### What you will do:
Each line of the data must be given back verbatim, with pictures removed.

·····

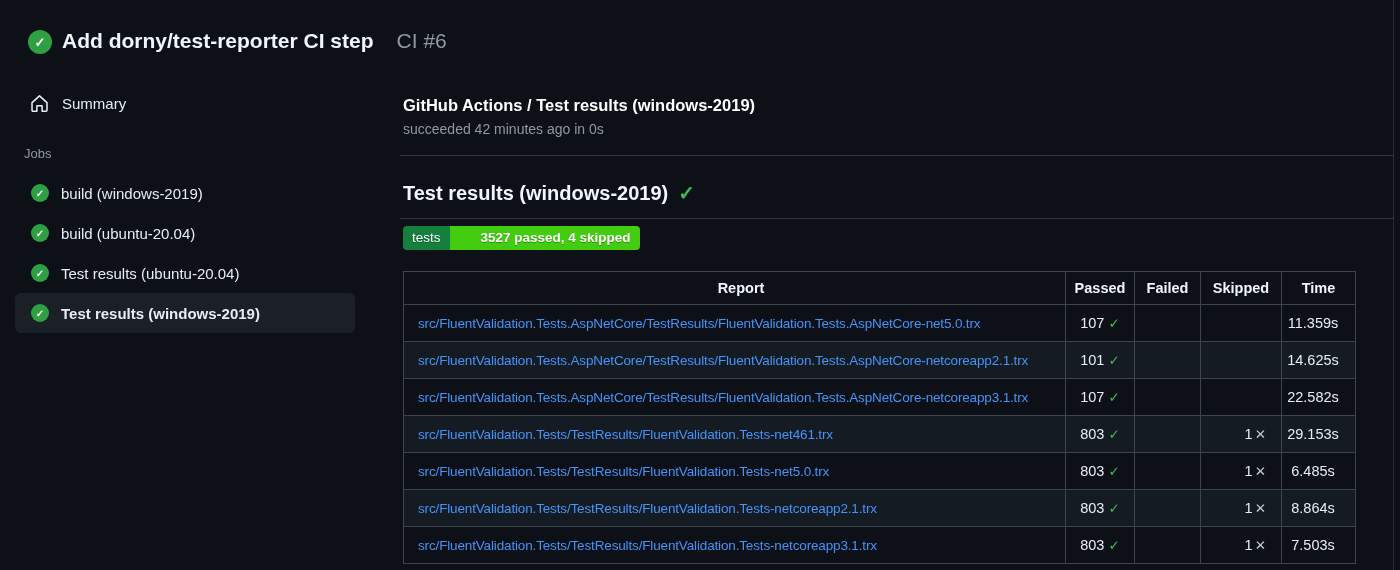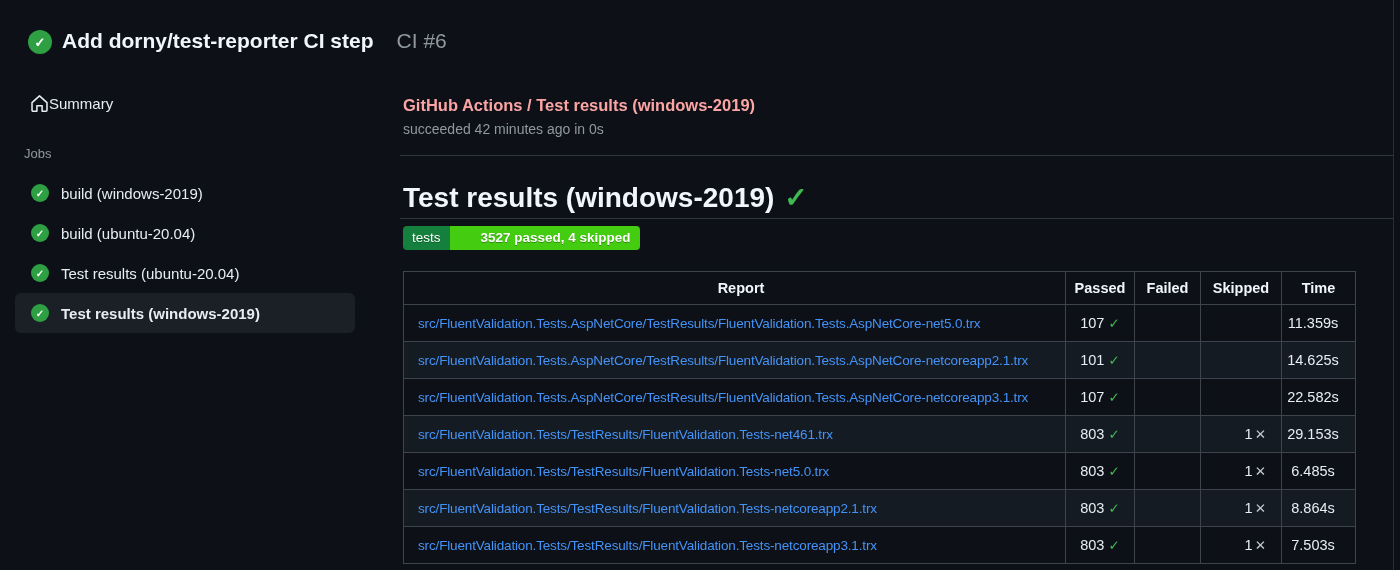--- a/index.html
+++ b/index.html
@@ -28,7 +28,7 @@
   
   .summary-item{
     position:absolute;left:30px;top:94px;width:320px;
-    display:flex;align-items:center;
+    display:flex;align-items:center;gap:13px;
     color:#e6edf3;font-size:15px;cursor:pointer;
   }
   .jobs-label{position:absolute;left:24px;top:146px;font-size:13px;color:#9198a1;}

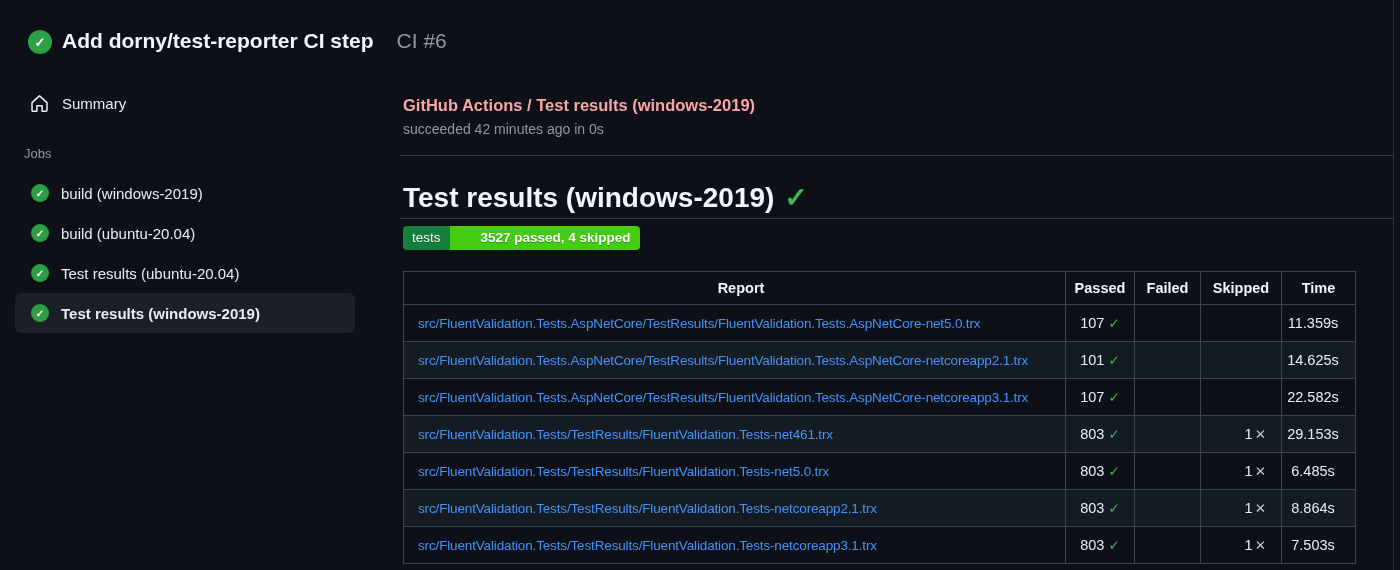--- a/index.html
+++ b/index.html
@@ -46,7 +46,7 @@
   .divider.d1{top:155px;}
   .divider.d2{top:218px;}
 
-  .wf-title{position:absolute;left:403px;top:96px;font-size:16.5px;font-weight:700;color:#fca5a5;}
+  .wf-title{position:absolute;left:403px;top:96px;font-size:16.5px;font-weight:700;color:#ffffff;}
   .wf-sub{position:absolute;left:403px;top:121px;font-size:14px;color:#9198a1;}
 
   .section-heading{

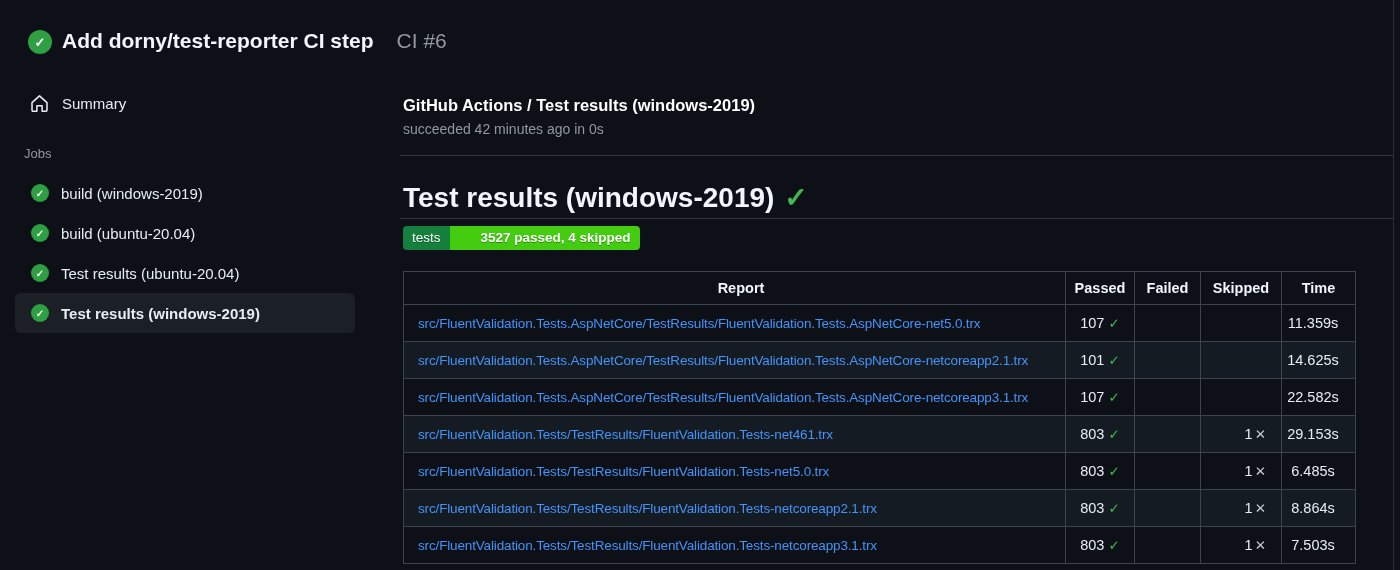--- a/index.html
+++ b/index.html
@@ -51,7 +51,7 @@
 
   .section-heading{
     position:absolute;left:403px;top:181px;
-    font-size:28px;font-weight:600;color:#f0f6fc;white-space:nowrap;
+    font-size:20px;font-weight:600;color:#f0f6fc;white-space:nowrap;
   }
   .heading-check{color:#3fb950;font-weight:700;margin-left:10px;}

·····

### Expected answer:
--- a/index.html
+++ b/index.html
@@ -28,7 +28,7 @@
   
   .summary-item{
     position:absolute;left:30px;top:94px;width:320px;
-    display:flex;align-items:center;
+    display:flex;align-items:center;gap:13px;
     color:#e6edf3;font-size:15px;cursor:pointer;
   }
   .jobs-label{position:absolute;left:24px;top:146px;font-size:13px;color:#9198a1;}

--- a/index.html
+++ b/index.html
@@ -46,7 +46,7 @@
   .divider.d1{top:155px;}
   .divider.d2{top:218px;}
 
-  .wf-title{position:absolute;left:403px;top:96px;font-size:16.5px;font-weight:700;color:#fca5a5;}
+  .wf-title{position:absolute;left:403px;top:96px;font-size:16.5px;font-weight:700;color:#ffffff;}
   .wf-sub{position:absolute;left:403px;top:121px;font-size:14px;color:#9198a1;}
 
   .section-heading{

--- a/index.html
+++ b/index.html
@@ -51,7 +51,7 @@
 
   .section-heading{
     position:absolute;left:403px;top:181px;
-    font-size:28px;font-weight:600;color:#f0f6fc;white-space:nowrap;
+    font-size:20px;font-weight:600;color:#f0f6fc;white-space:nowrap;
   }
   .heading-check{color:#3fb950;font-weight:700;margin-left:10px;}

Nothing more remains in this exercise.